As I googled my symptoms for the 100th time that month, I decided I must have Schizoaffective disorder. I sent a page to my husband for him to agree. He didn’t agree.
Later, he came back with an article from Michael Greenburg on rumination. And casually said, “I don’t know Babe, I think it’s some OCD thing.”
I had seen OCD showing up each time I had googled my thoughts. But I had never clicked on it. I knew I wasn’t tidy and organized. I didn’t count things or wash my hands repeatedly.
But as I read through nearly everything Michael Greenburg had written and anything else I could find, the one thing that really helped solidify it in my brain was -Trichotillomania.
I had started pulling my hair obsessively at the same time that the thoughts had started. I would tell myself I could only pull out 12 a day. For some reason that made sense. I would pull on or out my hair for hours and hours until my head hurt and my hands hurt- then I would just keep going. While this is something I still struggle with- looking back, I’m thankful for this symptom because it was a clear sign to me that we were headed in the right direction with our OCD self-diagnosis.

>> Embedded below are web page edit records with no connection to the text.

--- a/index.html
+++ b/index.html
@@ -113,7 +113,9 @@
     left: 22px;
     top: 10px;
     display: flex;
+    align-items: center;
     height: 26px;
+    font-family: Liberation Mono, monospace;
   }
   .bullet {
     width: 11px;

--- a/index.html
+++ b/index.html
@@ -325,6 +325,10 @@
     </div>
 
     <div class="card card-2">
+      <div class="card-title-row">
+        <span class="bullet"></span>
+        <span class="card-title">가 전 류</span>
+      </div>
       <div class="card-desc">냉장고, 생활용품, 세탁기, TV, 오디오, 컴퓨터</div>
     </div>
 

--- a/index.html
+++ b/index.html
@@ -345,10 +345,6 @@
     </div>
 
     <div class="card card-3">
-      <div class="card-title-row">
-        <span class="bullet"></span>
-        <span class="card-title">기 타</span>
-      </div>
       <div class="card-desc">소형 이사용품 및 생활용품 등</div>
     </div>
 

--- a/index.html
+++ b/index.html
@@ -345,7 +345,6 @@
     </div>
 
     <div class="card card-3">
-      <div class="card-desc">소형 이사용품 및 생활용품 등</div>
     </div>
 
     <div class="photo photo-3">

A second therapist came and went with an OCD specialist title that wasn’t accurate. At this time, I had started listening to the OCD Stories podcast and started realizing she wasn’t helping me and was only diving into my obsessions with me each week for months.
My OCD really wanted to stay around. It flipped around to finicky topics and decision-making and shifted just enough to have me staring at it again. However, after a few rounds of intensive treatments- I made it to the other side.

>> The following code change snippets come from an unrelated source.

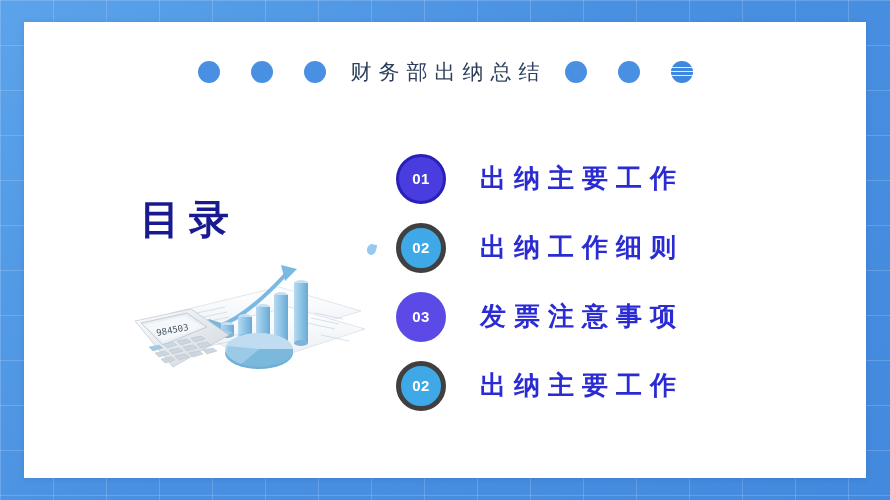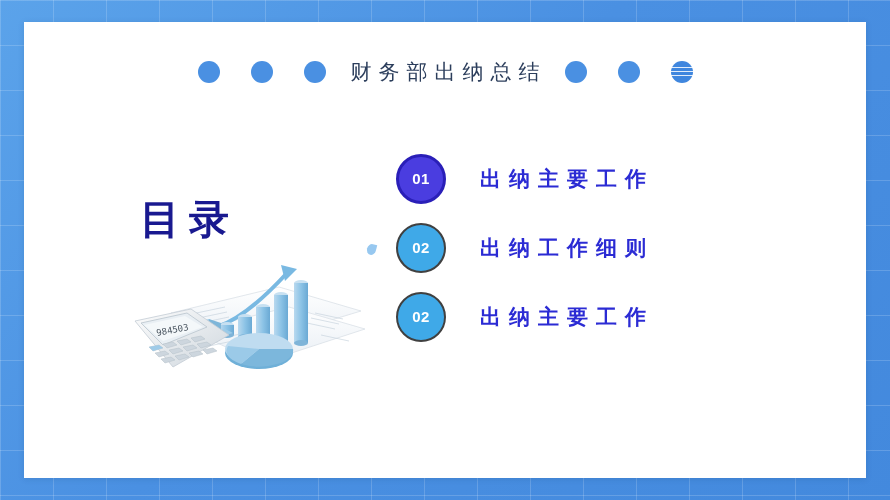--- a/index.html
+++ b/index.html
@@ -150,7 +150,7 @@
   }
   .agenda-label {
     color: #2b2bd4;
-    font-size: 21px;
+    font-size: 26px;
     font-weight: bold;
     letter-spacing: 8px;
     margin-left: 34px;

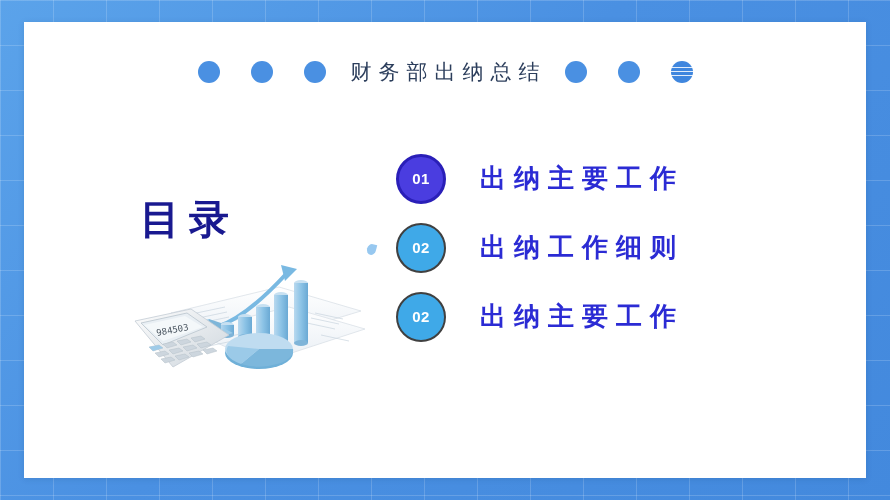--- a/index.html
+++ b/index.html
@@ -142,7 +142,7 @@
   }
   .num-badge.v-light {
     background: #3fa9e8;
-    border: 2px solid #404040;
+    border: 5px solid #404040;
   }
   .num-badge.v-purple {
     background: #5b4ae6;

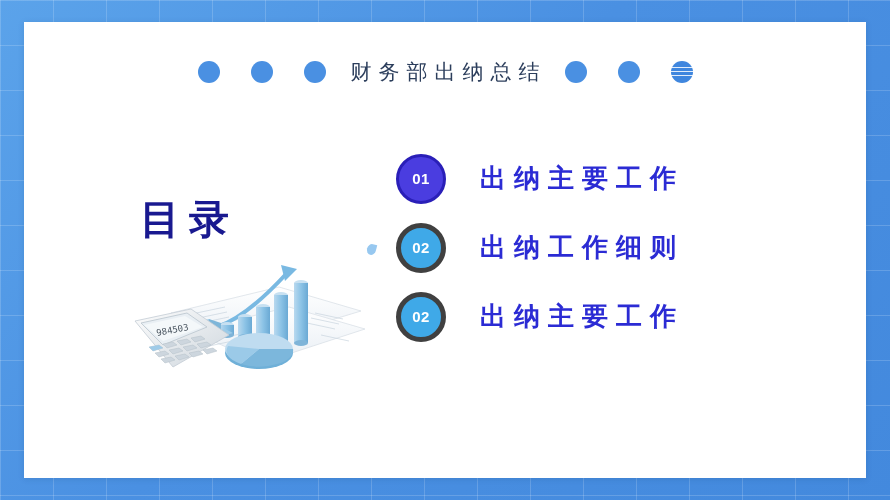--- a/index.html
+++ b/index.html
@@ -304,6 +304,10 @@
         <span class="agenda-label">出纳工作细则</span>
       </div>
 
+      <div class="agenda-row">
+        <span class="num-badge v-purple">03</span>
+        <span class="agenda-label">发票注意事项</span>
+      </div>
 
       <div class="agenda-row">
         <span class="num-badge v-light">02</span>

I also focused on repairing my physical health which helped me to manage my OCD and depression better and I slowly started healing. Working on my health through proper nutrition and intentional habits gave me something to control at a time when I felt like my own body had turned against me. It wasn’t just one thing. It was so many seemingly insignificant actions that led to great results. Currently, I use my days and passion to teach others these methods I learned along the way.
When I see these journals crammed in my dresser- it feels like a life that belonged to someone else. Yet, my body still changes when I open them because I still remember what it was like to be her- and she was so sad. I had never before experienced such a deep depression. It stole me. I knew who I was, what I would say, how I would act. But there wasn’t anything in me. I was an actor in a movie. I knew my role- but I had no connection to the other characters. I knew my home, my clothes, my routine- but I couldn’t get me back. My children didn’t feel like mine. I knew the memories- but they felt like stories I had heard- not experiences I lived.
For the first year, I could count on my hand the times when the fog lifted and I could see outside of my obsessions. Split seconds of clarity that I clung to for my life- my husband smiling on our wedding video, catching fireflies with my kids, moments of my real life. Later I would learn that derealization is the brain’s way of coping with the trauma.
I would tell my husband, “I feel scared all the time.” And he told me my eyes didn’t look right- and I knew what he meant because I wasn’t there.
The authentic experience is something I think those without OCD struggle to understand.
Your core fear in graphic gory detail. The fear, the pain, the loss, the guilt, all of it, and it consumes you. While you react in futile attempts to ease your suffering- and then it happens again.
When I was at my worst, I read stories like this of others that made it to the other side and it was a lifeline I needed. Hope. As you read this, that’s what I want to share. Hope from the other side. It gets better. Life is still good on the other side. Healing isn’t linear, but you can’t quit on your worst day- I had so many. I can’t wait for you to see life over here in recovery. It really is so beautiful.